• **Exercise**:
Every record below should be repeated word for word, with the pictures left out.

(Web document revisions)
-------------------------

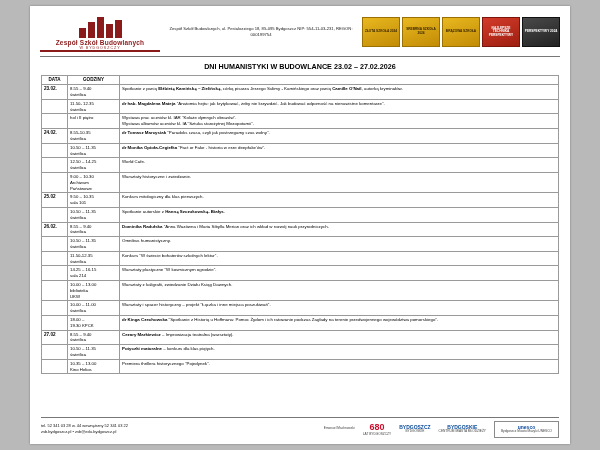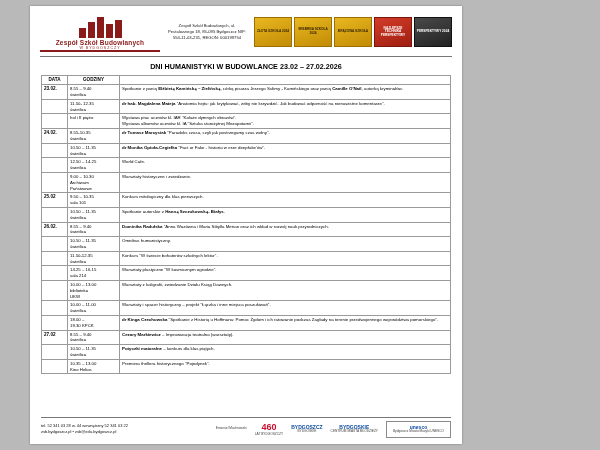"DNI HUMANISTYKI W BUDOWLANCE 23.02" .page { width: 432px -> 540px }
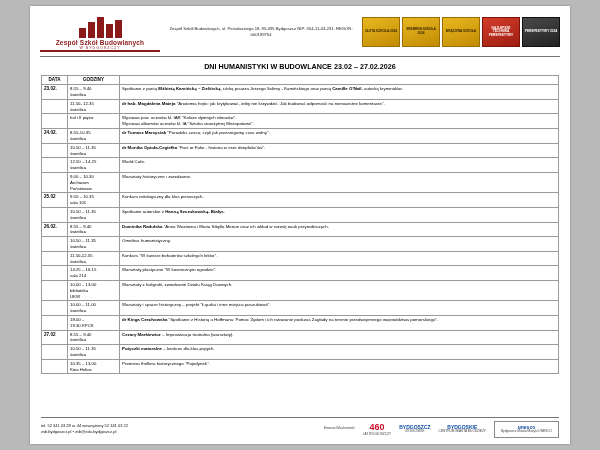"460" span.big { text: 460 -> 680 }
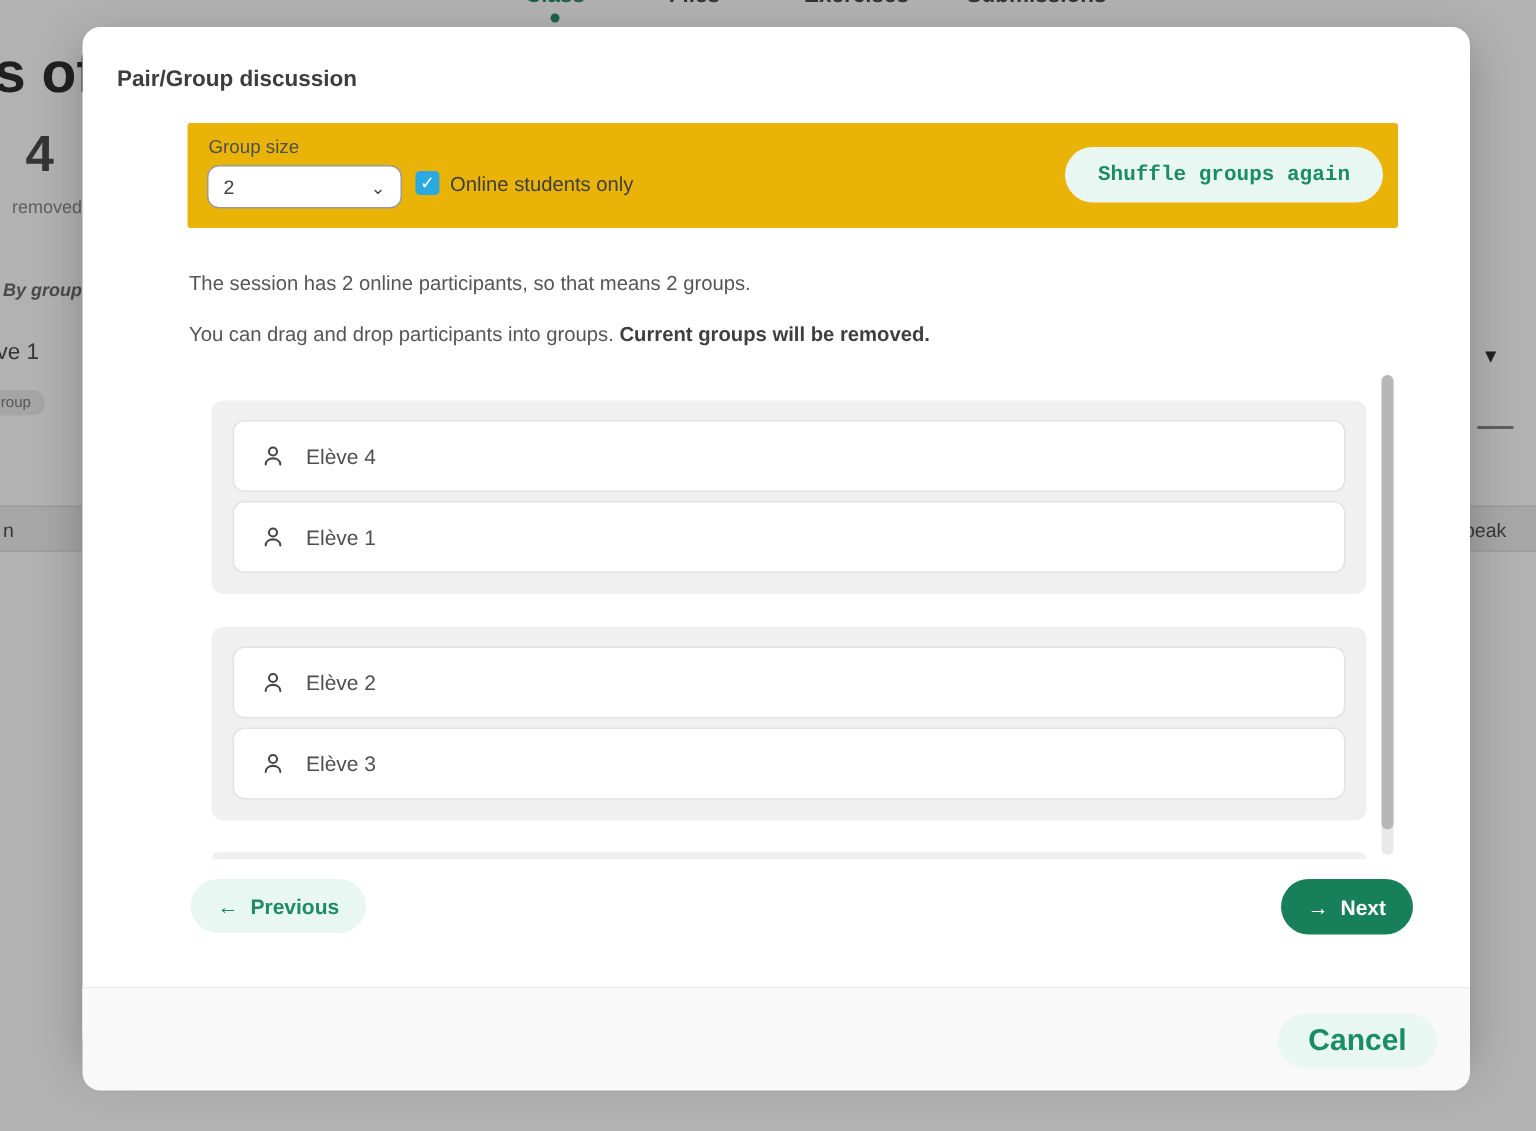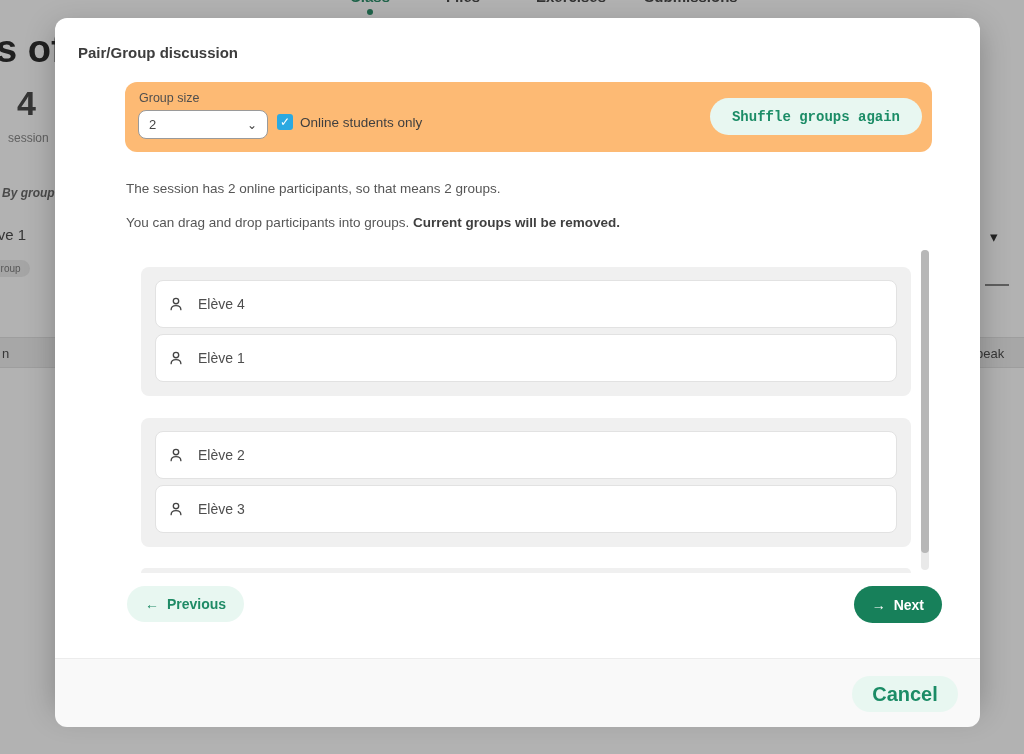"Group size" .controls-panel { background: #fdba74 -> #eab308; border-radius: 12px -> 2px }
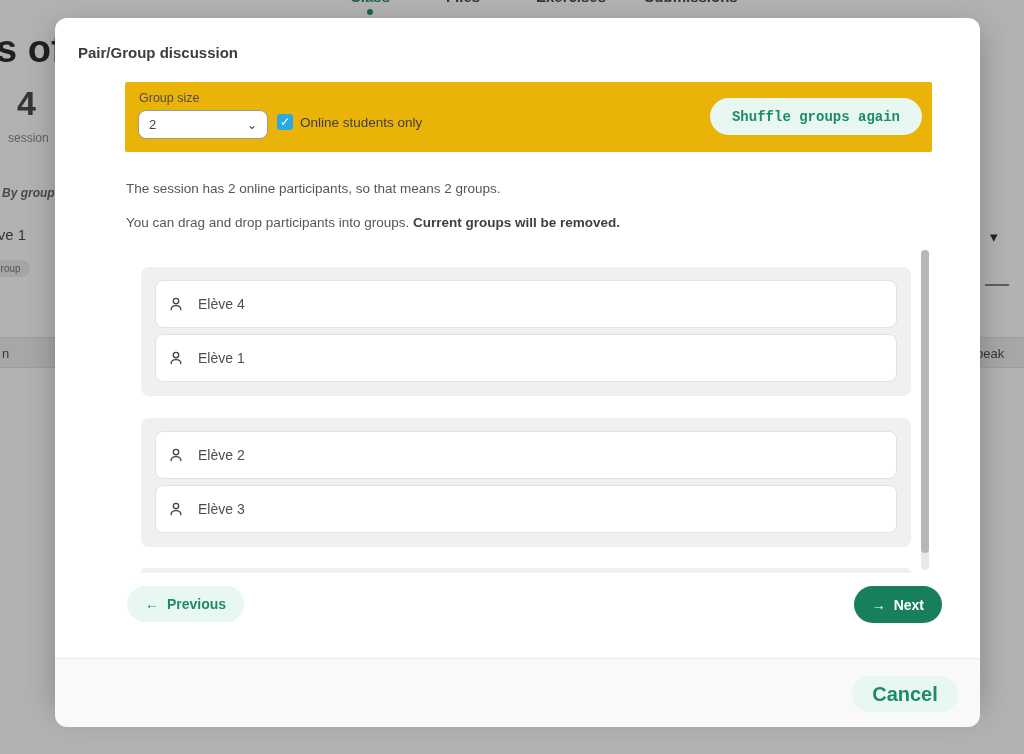"session" div.bg-stat-label { text: session -> removed }
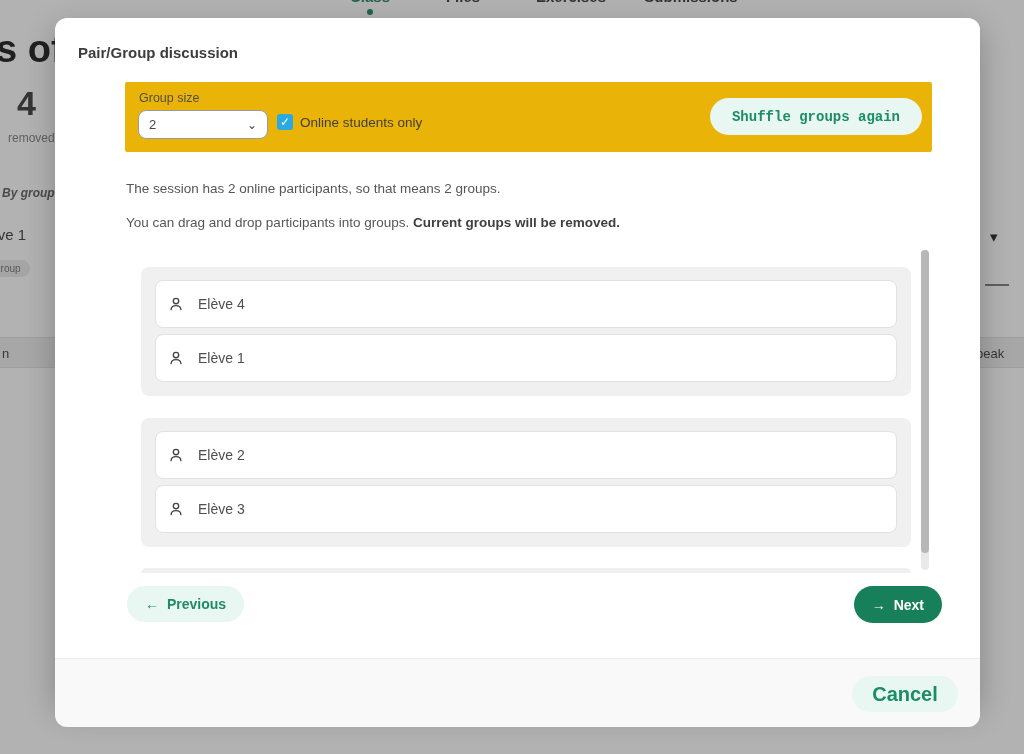"Elève 4" .member-card { padding-left: 11px -> 17px }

-------------------------

• **Task output**:
"DNI HUMANISTYKI W BUDOWLANCE 23.02" .page { width: 432px -> 540px }
"460" span.big { text: 460 -> 680 }
"Group size" .controls-panel { background: #fdba74 -> #eab308; border-radius: 12px -> 2px }
"session" div.bg-stat-label { text: session -> removed }
"Elève 4" .member-card { padding-left: 11px -> 17px }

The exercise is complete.